No hay que olvidar el hecho de que en la medida en que los consensos sean más amplios y realistas, muy seguramente serán menos profundos. El avance de un proyecto reformista que carece estructuralmente de mayorías en el Congreso y en el sistema de partidos, demanda una inteligencia política —un cálculo estratégico— de tal calidad que sus agentes puedan conquistar progresos con el respaldo de consensos mínimos y de gran cobertura.
Entre esas dos exigencias de talla, la del cambio y la del consenso, queda el camino menos histórico y más prosaico; ese sendero de buscar mayorías, sin consensos explícitos y formales; con unos acercamientos de hecho, tales como los que el gobierno logra con los representantes conservadores, con los liberales y con los de la U; que valga la verdad comienzan a mostrar su eficacia, al menos en una de las dos grandes instancias del Congreso.

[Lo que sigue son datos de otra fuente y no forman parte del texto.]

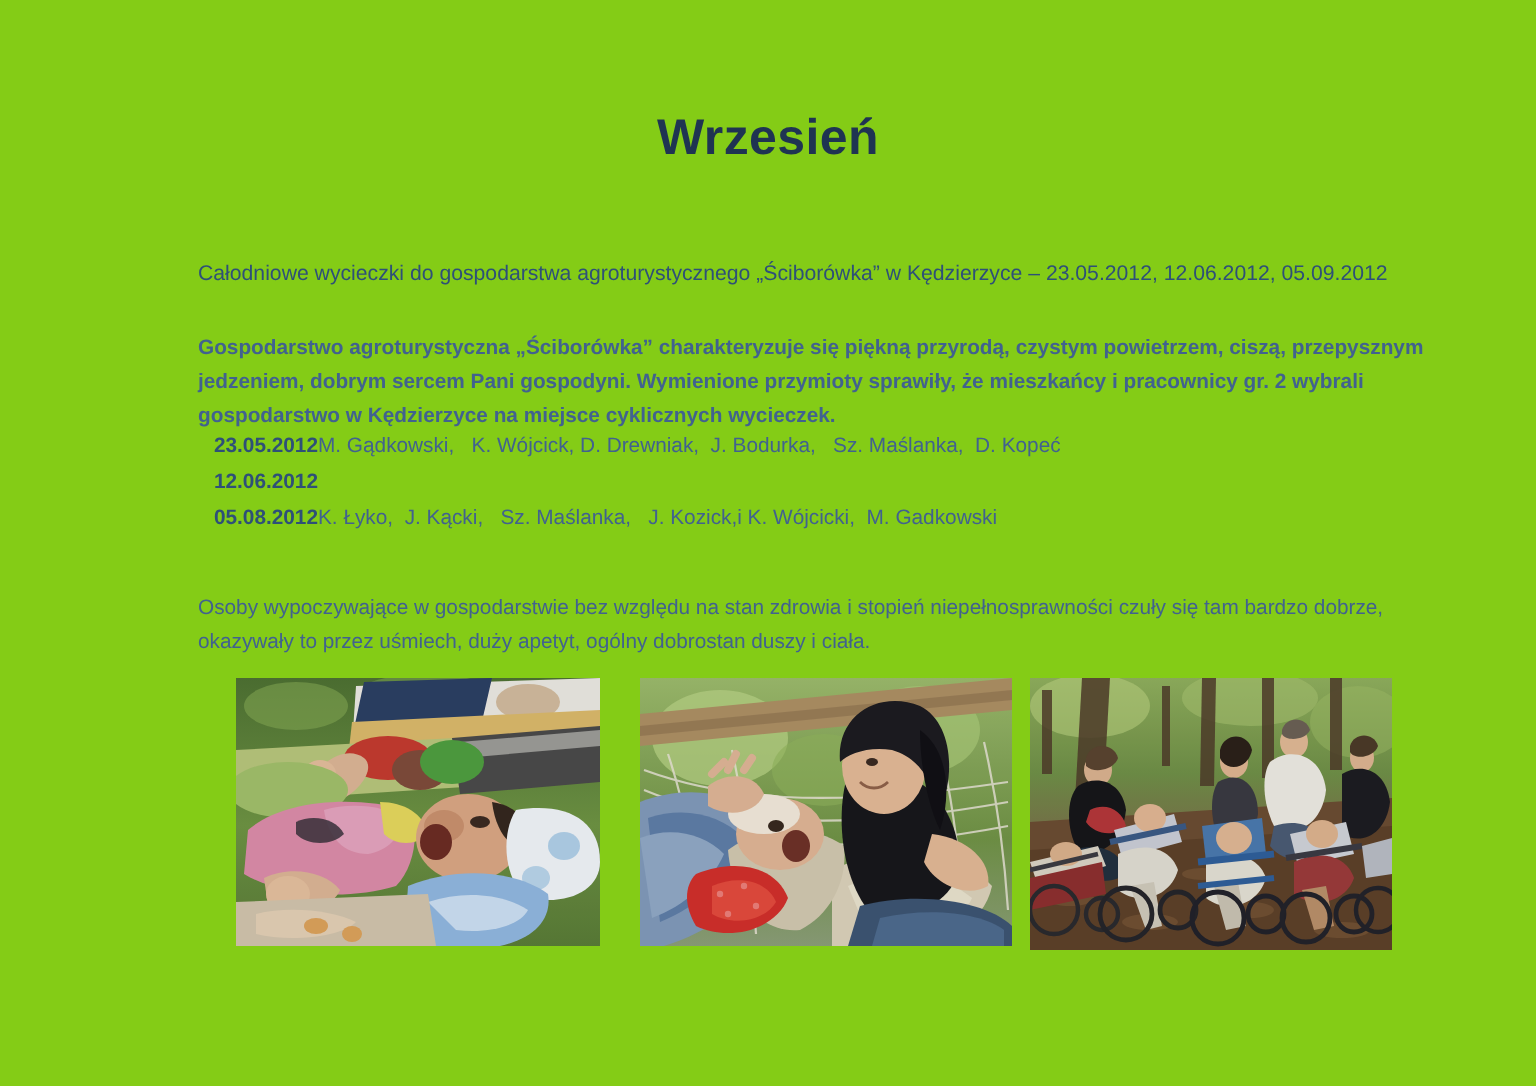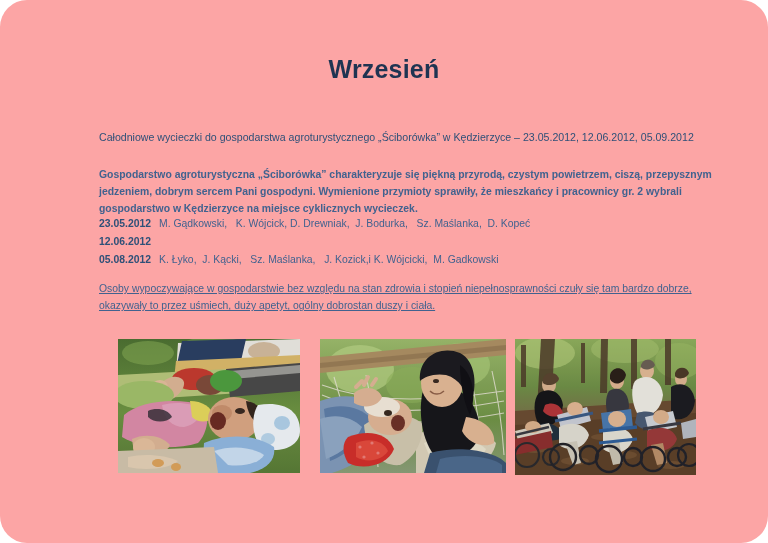--- a/index.html
+++ b/index.html
@@ -19,8 +19,7 @@
   .page {
     position: absolute;
     inset: 0;
-    background: #fca5a5;
-    border-radius: 27px;
+    background: #84cc16;
   }
 
   

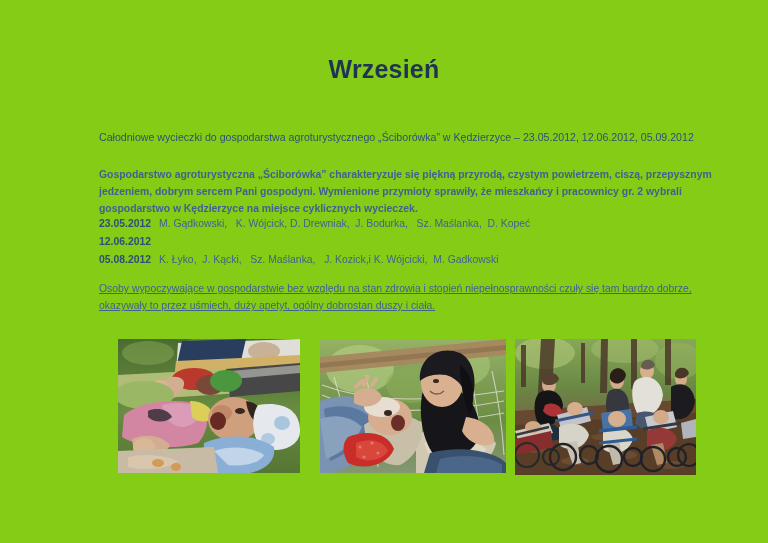--- a/index.html
+++ b/index.html
@@ -73,6 +73,7 @@
     font-size: 10.4px;
     line-height: 18px;
     white-space: pre;
+    text-align: right;
   }
   .trip-date {
     font-weight: bold;

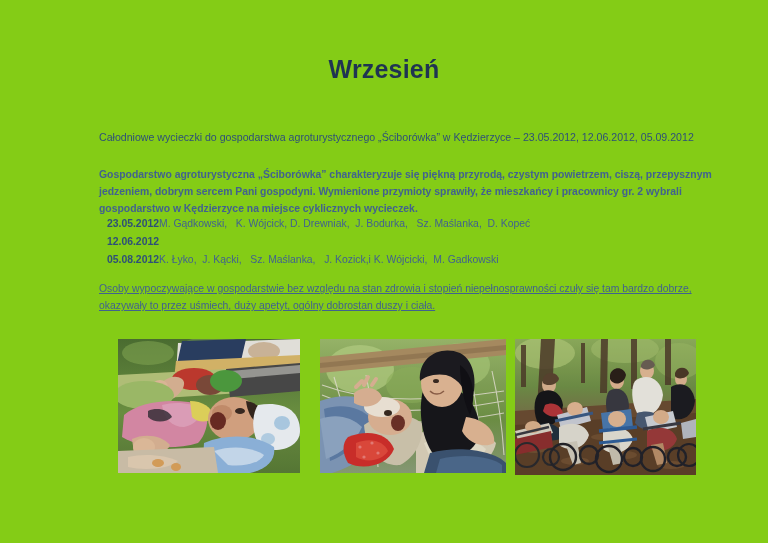--- a/index.html
+++ b/index.html
@@ -90,12 +90,11 @@
   .closing-paragraph {
     position: absolute;
     left: 99px;
-    top: 280px;
+    top: 296px;
     width: 620px;
     font-size: 10.4px;
     color: #41628f;
     line-height: 17px;
-    text-decoration: underline;
   }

Por lo pronto, al gobierno y a los representantes de un proyecto alternativo les queda como recurso el lenguaje intenso y reiterado, entremezclado con unas reformas que en la Cámara transitan con una facilidad que por el contrario no encontrarán aparentemente en el Senado.
El momento histórico dará a luz probablemente algunas reformas más o menos fragmentadas, más o menos mediadas por transacciones, expresión de los fracasos relativos de un reformismo incompleto, muy propio de la tradición colombiana, reformismo del que al final siempre quedan algunos avances.